The Six Days of Creation. The Revolt against Reason.

The idea of six eons I saw in the Ari and heard in the name Isaac of Aco. The Ari say the the six eons is not even time but rather higher realities that are above time. This really all goes back to Plato who postulates two levels of reality the unchanging world of forms and the changing world of phenomena. This scheme I see also in Kant.

I am however not taking this idea of Kant to its ultimate end. I more or less agree with Hegel that even the realm of the Dinge An Sich ["the things in themselves"] is accessible to reason by means of some kind of process of dialectics.
[The idea of raising Torah truths beyond reason to make it immune to critique seems to backfire. In any case, this is a debate between Kant and Hegel and until I have gone through the three critiques and the published works of Hegel in their original language I do not feel qualified to put myself between tall and high mountains.
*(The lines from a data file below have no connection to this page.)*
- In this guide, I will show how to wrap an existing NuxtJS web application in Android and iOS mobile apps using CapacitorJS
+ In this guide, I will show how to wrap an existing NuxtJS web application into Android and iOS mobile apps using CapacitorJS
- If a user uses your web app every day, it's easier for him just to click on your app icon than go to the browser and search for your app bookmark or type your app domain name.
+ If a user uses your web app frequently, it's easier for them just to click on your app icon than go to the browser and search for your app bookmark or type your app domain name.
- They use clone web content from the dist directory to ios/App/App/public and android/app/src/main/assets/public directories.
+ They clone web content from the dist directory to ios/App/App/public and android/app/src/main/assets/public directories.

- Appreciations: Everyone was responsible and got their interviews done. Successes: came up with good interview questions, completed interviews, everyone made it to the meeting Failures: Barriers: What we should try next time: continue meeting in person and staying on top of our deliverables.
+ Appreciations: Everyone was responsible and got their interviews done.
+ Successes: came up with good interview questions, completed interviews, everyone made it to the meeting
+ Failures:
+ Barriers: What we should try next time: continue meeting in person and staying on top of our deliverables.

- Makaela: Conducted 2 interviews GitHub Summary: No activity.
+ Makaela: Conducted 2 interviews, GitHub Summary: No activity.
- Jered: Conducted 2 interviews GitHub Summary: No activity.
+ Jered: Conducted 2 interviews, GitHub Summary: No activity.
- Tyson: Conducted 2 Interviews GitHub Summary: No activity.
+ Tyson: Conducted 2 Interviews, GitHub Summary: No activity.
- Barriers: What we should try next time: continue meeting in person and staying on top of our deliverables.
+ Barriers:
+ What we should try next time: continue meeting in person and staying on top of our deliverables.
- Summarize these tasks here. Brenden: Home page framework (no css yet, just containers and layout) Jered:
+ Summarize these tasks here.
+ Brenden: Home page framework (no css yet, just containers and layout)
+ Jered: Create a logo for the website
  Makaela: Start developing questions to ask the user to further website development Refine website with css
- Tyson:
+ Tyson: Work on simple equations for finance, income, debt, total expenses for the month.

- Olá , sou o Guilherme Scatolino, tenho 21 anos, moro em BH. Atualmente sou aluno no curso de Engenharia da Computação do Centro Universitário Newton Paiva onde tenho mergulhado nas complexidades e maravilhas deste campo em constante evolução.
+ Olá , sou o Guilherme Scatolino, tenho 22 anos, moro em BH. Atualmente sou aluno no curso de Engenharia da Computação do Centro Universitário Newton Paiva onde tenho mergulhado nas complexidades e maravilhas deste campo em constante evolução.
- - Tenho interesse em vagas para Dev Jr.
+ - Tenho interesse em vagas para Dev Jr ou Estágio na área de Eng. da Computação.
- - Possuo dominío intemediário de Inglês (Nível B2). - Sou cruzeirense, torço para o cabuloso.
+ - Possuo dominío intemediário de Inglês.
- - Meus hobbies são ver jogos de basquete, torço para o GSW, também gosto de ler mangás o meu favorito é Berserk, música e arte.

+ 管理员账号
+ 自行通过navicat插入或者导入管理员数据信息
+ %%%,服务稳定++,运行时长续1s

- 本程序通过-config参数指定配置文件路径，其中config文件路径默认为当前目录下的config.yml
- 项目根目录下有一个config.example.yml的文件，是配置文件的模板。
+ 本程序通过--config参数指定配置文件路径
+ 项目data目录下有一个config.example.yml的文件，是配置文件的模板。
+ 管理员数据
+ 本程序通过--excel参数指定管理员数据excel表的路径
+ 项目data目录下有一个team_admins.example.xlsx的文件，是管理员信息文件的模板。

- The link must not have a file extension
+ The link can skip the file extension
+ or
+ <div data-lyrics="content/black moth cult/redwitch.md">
And as one great person put it:

Now the result of this line of defense is not really to save  morality, but to throw all morality into confusion.  No common obligation will any more be binding.  The obligations of man to man, of father to son, of trying to produce the greatest good, of obeying conscience—were pronounced unreliable and flouted.  And that means moral nihilism.  Natural men, that is the great majority of us, are asked to believe this about ourselves: that the very ideals we have always followed are condemnable; that the better way of life is being deliberately withheld from us, but we shall be condemned nevertheless if we do not find it; and that it is our duty to hold such an arrangement in reverence as perfectly just.  If this is true, our appropriate attitude is not only one of despair, as Kierkegaard noted, but one of moral skepticism, as he did not.  We can rely neither on reason, for that is corrupted, nor on divine direction, for that is beyond our reach.  The right inference from this is that nothing open to us is certainly better or worse than anything else.  Once the compass of natural reason is discredited, what is left?  Inspiration from omniscience?  But with the appeal to reason and sanity no longer available, how are we to tell true prophets from false?  What, one wonders, would be the ground rules in a debate between Kierkegaard and Dr. Leary?

[The way of protecting faith by attacking reason has a long history going back as far as you could want to take it.  This appears in the Middle Ages with the arguments against the Rambam.

In Hegel a process of reasoning through things leads to knowledge about areas that Kant says are inaccessible to reason. And it seems that is in fact exactly the case.

[Judging by the amount of modifications that Dr Kelley Ross makes to Kant, I wonder how close he is actually getting to the same things that Hegel was. How far is Numinous value from Absolute Spirit? Are these really all that different? Why make disagreement where perhaps none really exists? I think it all comes from Popper's unwillingness to see anything original or of value in Hegel-or simply his justified hatred of totalitarian systems that were using Hegel as justification. Popper was wrong about the Nazis but he was right that the Left was certainly using Hegel for their own un-Hegelian purposes.

But in essence I just do not see Hegel to blame for all that. And some of the critiques are just as much applicable in the reverse direction.  Hegel like Kant believed Reason generates self contradictions when it gets into the area of the Dinge An Sich. Hegel uses this idea as way that an idea sublimates itself. Dr Kelley Ross also has the idea of Ur Contingency [Ultra Contingency in the area of the Divine where two opposites can both be true.]